日本100名城(21)
江戸城(えどじょう)は、武蔵国豊島郡江戸(現在の東京都千代田区千代田)にあった日本の城である。江戸時代においては江城(こうじょう)という呼び名が一般的だったと言われ、また千代田城(ちよだじょう)とも呼ばれる。日本国内で唯一の現役の城である。
江戸城は麹町台地の東端に、扇谷上杉氏の家臣太田道灌が築いた平山城である。近世に徳川氏によって段階的に改修された結果、総構周囲約4里と、日本最大の面積の城郭になった。
徳川家康が江戸城に入城した後は徳川家の居城、江戸幕府の開幕後は幕府の政庁となる。明治維新後の東京奠都(とうきょうてんと)で宮城(きゅうじょう)となった。以後は吹上庭園が御所、旧江戸城西ノ丸が宮殿の敷地となっている。その東側にある旧江戸城の中心部である本丸・二ノ丸と三ノ丸の跡は皇居東御苑として開放されている。南東側の皇居外苑と北側の北の丸公園は常時開放され、それらの外側は一般に利用できる土地になっている。
江戸に根拠地を置いた武家は、江戸重継が居館を構えたのが最初で、平安時代末期から鎌倉時代初期にかけて後の本丸・二ノ丸辺りの台地上に置かれていたとされる。
15世紀の関東の騒乱で江戸氏が没落したのち、扇谷上杉氏の家臣である太田道灌が、享徳の乱際して1457年に江戸城を築城した。
道灌が上杉定正に殺害された後、江戸城は上杉氏の所有するところ(江戸城の乱)となり、上杉朝良が隠居城として用いた。
ついで大永4年(1524年)、扇谷上杉氏を破った北条早雲の子の北条氏綱の支配下に入り、武蔵・上野の攻略拠点となる、関東内陸部から古利根川・元荒川・隅田川(当時は入間川の下流)を経て品川・鎌倉(更に外洋)に向かうための交通路の掌握のために重要な役割も果たしたと考えられている。
天正18年(1590年)、豊臣秀吉によって後北条氏旧領の関八州を与えられた徳川家康が、1590年8月30日、駿府(静岡)から江戸に入った。
家康が入城した当初、江戸城は道灌の築城した小規模な城でありかつ築城から時を経ており荒廃が進んでいたため、それまでの本丸・二ノ丸に加え、西ノ丸・三ノ丸・吹上・北ノ丸を増築、また道三堀や平川を江戸前島中央部(外濠川)へ移設した。それに伴う残土により、現在の西の丸下の半分以上の埋め立てを行い、同時に街造りも行っている。ただし、当初は豊臣政権の大名としての徳川家本拠としての改築であり、関ヶ原の戦いによる家康の政権掌握以前と以後ではその意味合いは異なっていたと考えられている。

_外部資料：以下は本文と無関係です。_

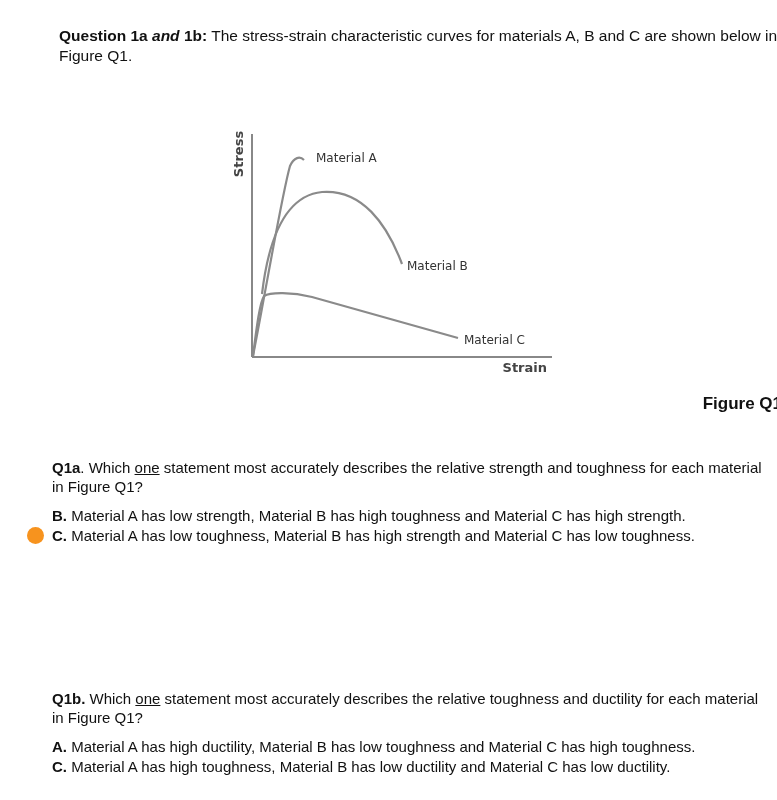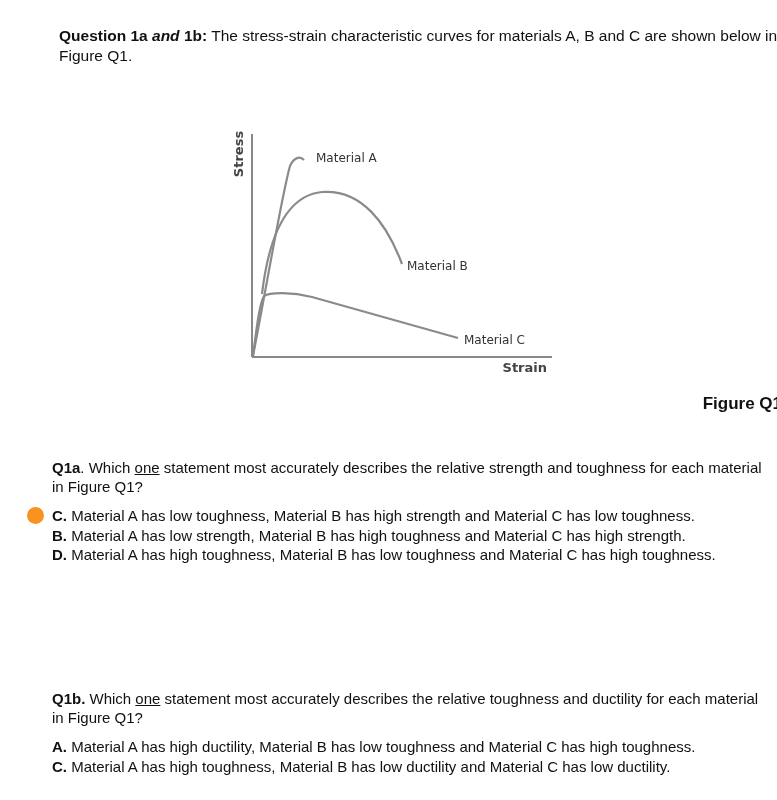"C. Material A has low" div.opt { order: before "B. Material A has low strength," -> after "B. Material A has low strength," }
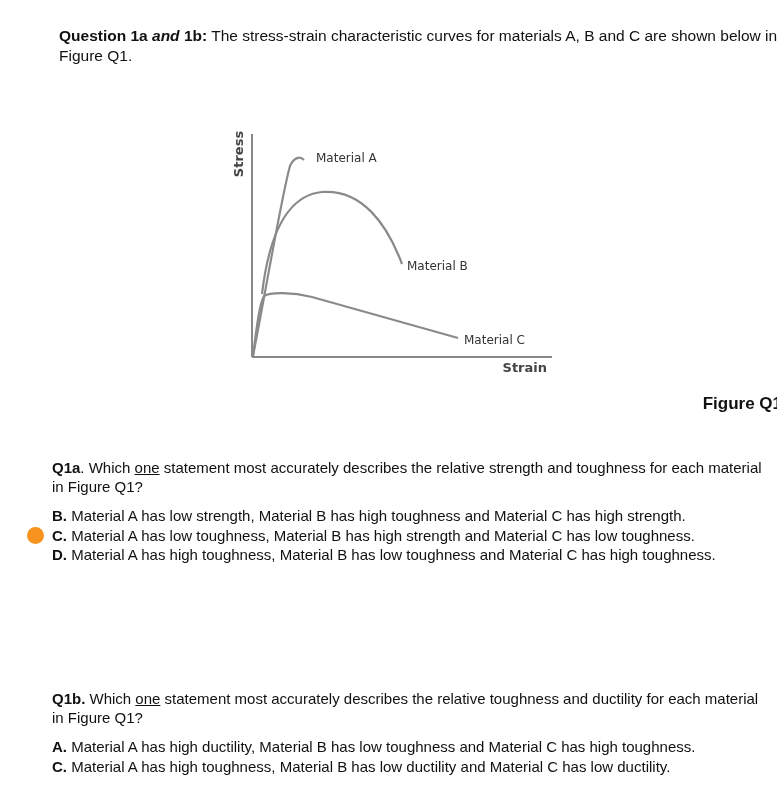"D. Material A has high" div.opt { html: <div><span>D.</span><span> Material A has high toughness, Material B has low toughness and Material C has high toughness.</span></div> -> none }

慶長8年(1603年)家康が江戸開府して以降は2代将軍秀忠、3代将軍家光にわたる天下普請による江戸城の拡張に着手。
慶長期天下普請・元和期天下普請・寛永期天下普請。
万治3年(1660年)より神田川御茶ノ水の拡幅工事が行なわれ、一連の天下普請は終了する。
本丸・二ノ丸・三ノ丸に加え、西ノ丸・西ノ丸下・吹上・北ノ丸の周囲16kmにおよぶ区画を本城とし、現在の千代田区と港区・新宿区の境に一部が残る外堀と、駿河台を掘削して造った神田川とを総構えとする大城郭に発展した。その地積は本丸は10万5000余町歩、西ノ丸は8万1000町歩、吹上御苑は10万3000余町歩、内濠の周囲は40町、外濠の周囲は73町となり、城上に20基の櫓、5重の天守を設けた。
以後、200年以上にわたり江戸城は江戸幕府の中枢として機能した。
明治元年(1868年)4月4日、江戸城は明治新政府軍に明け渡され、10月13日に東京城(とうけいじょう)に改名され、皇居となる。
現在、富士見櫓、伏見櫓、巽櫓の櫓3基と多聞櫓3基、大手門、平川門、桜田門など多数の城門が残り、石垣と内堀がよく保存されている。